*Action item:*
Make an exact copy of the entries below and leave any picture out of it.

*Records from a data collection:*
========================================================================

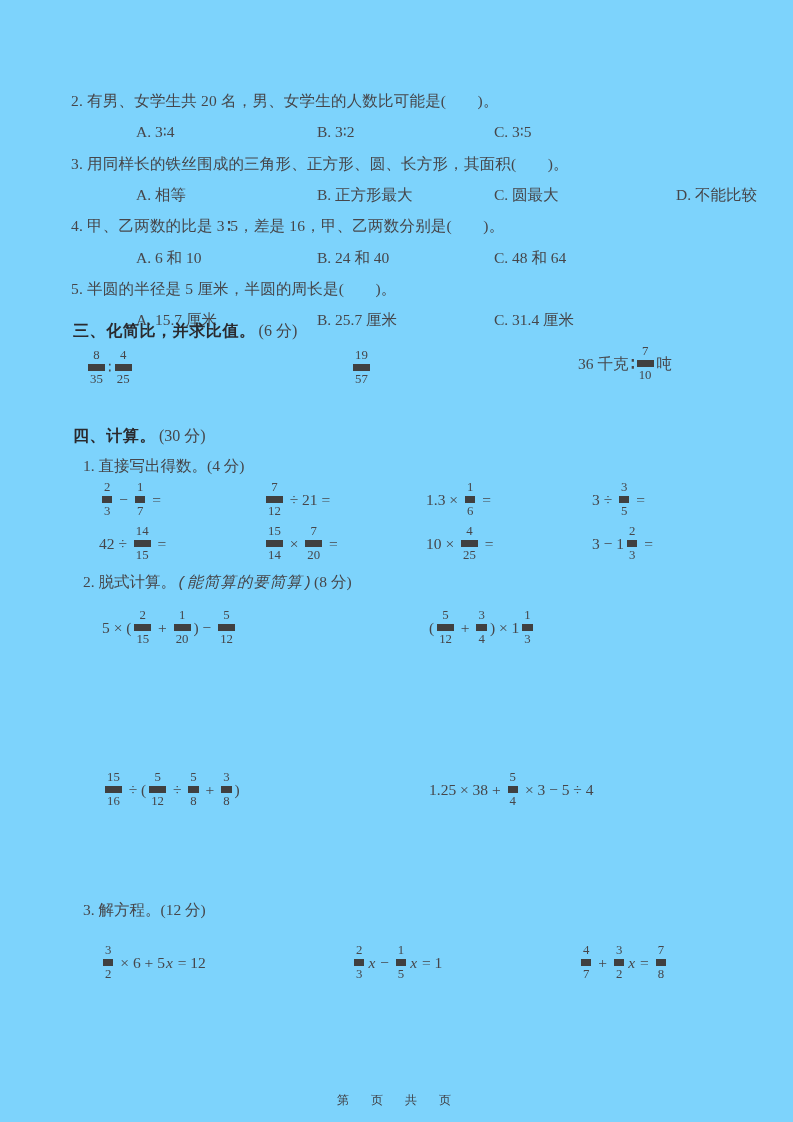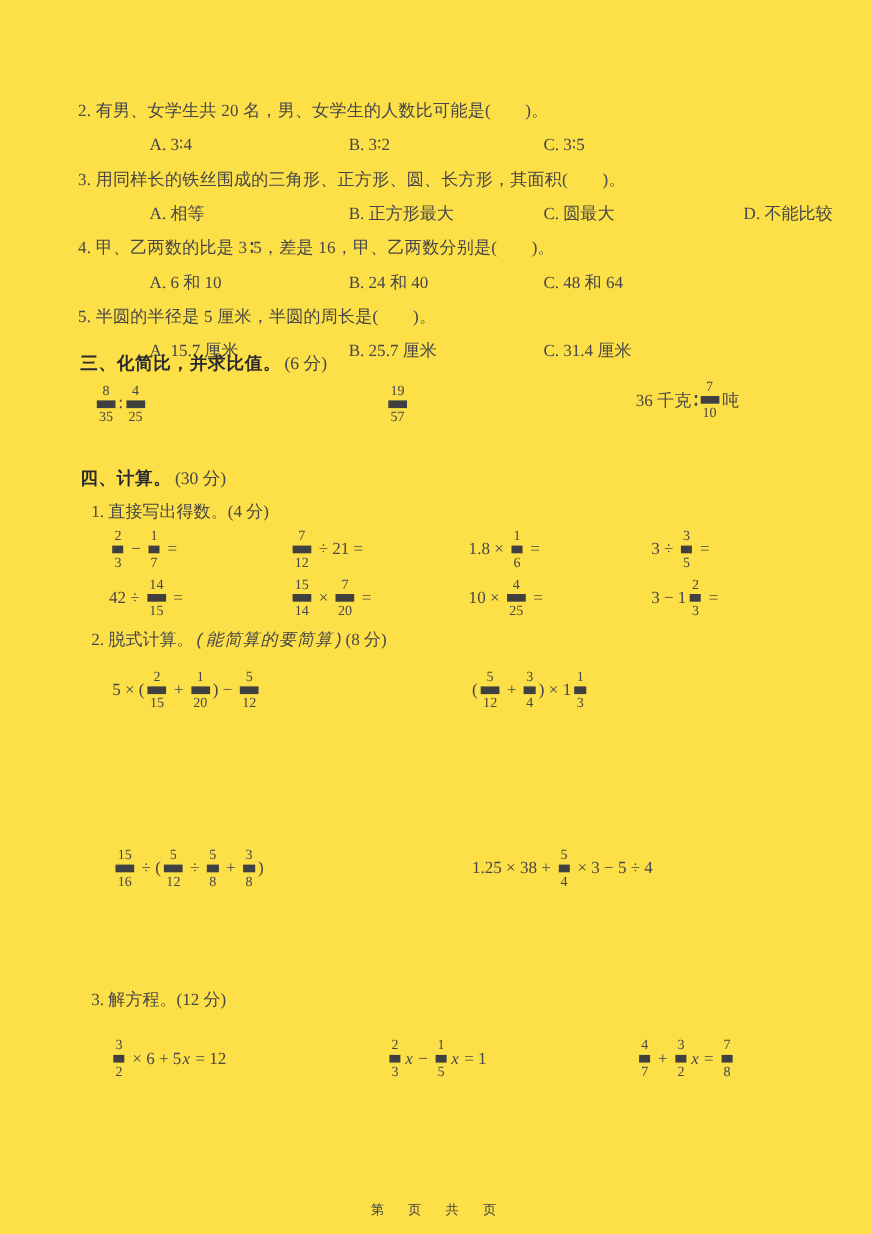--- a/index.html
+++ b/index.html
@@ -11,7 +11,7 @@
   .page{
     position:relative;width:793px;height:1122px;overflow:hidden;
     color:#46464a;
-    background:#fde047;
+    background:#7dd3fc;
   }
   .line{position:absolute;left:0;right:0;font-size:15.5px;line-height:18px;white-space:nowrap;}
   .stem{left:71px;right:auto;letter-spacing:0.2px;}

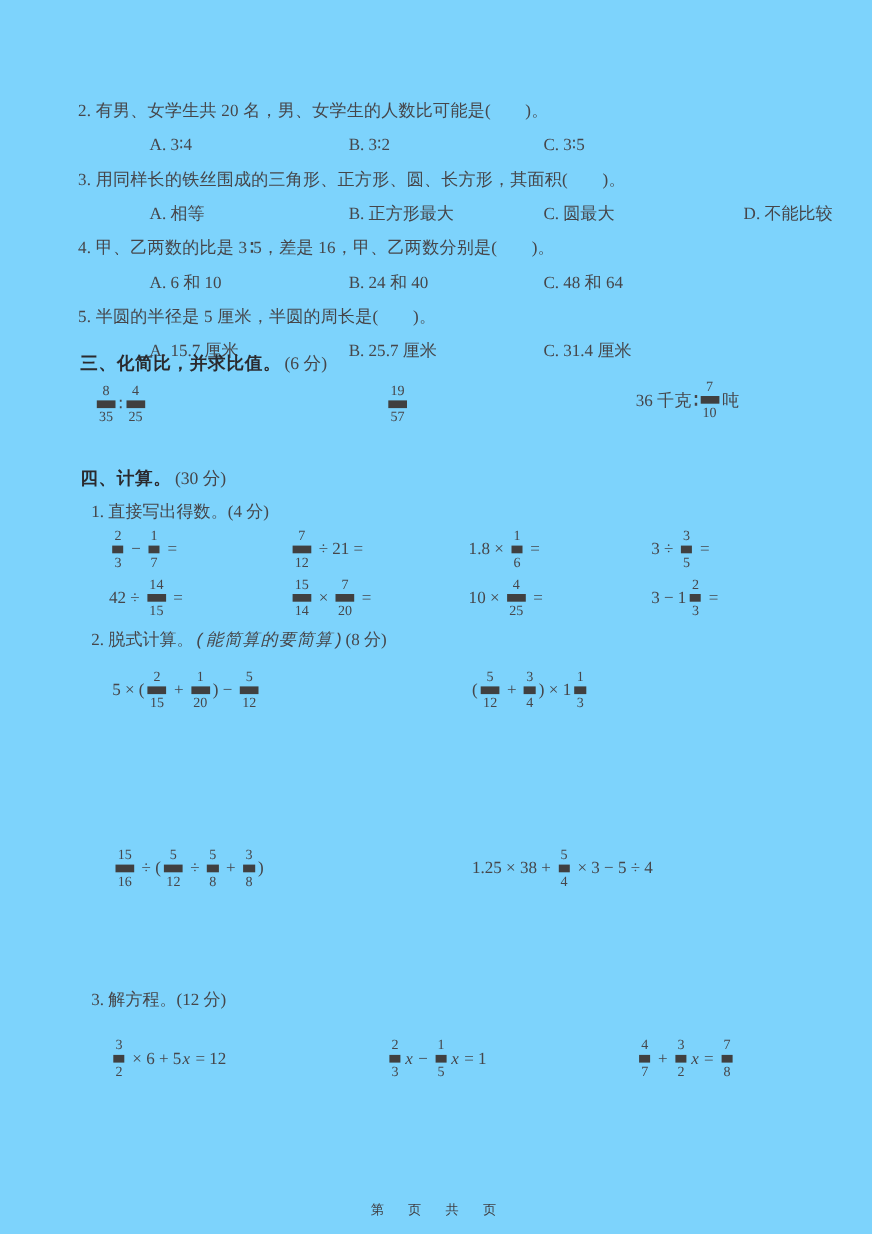--- a/index.html
+++ b/index.html
@@ -135,7 +135,7 @@
         <span class="t"> ÷ 21 =</span>
       </div>
     <div class="math" style="left:426px;top:478px">
-        <span class="t">1.8 × </span>
+        <span class="t">1.3 × </span>
         <span class="fr">
           <span class="n">1</span>
           <span class="d">6</span>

========================================================================

*Response for this exercise:*
--- a/index.html
+++ b/index.html
@@ -11,7 +11,7 @@
   .page{
     position:relative;width:793px;height:1122px;overflow:hidden;
     color:#46464a;
-    background:#fde047;
+    background:#7dd3fc;
   }
   .line{position:absolute;left:0;right:0;font-size:15.5px;line-height:18px;white-space:nowrap;}
   .stem{left:71px;right:auto;letter-spacing:0.2px;}

--- a/index.html
+++ b/index.html
@@ -135,7 +135,7 @@
         <span class="t"> ÷ 21 =</span>
       </div>
     <div class="math" style="left:426px;top:478px">
-        <span class="t">1.8 × </span>
+        <span class="t">1.3 × </span>
         <span class="fr">
           <span class="n">1</span>
           <span class="d">6</span>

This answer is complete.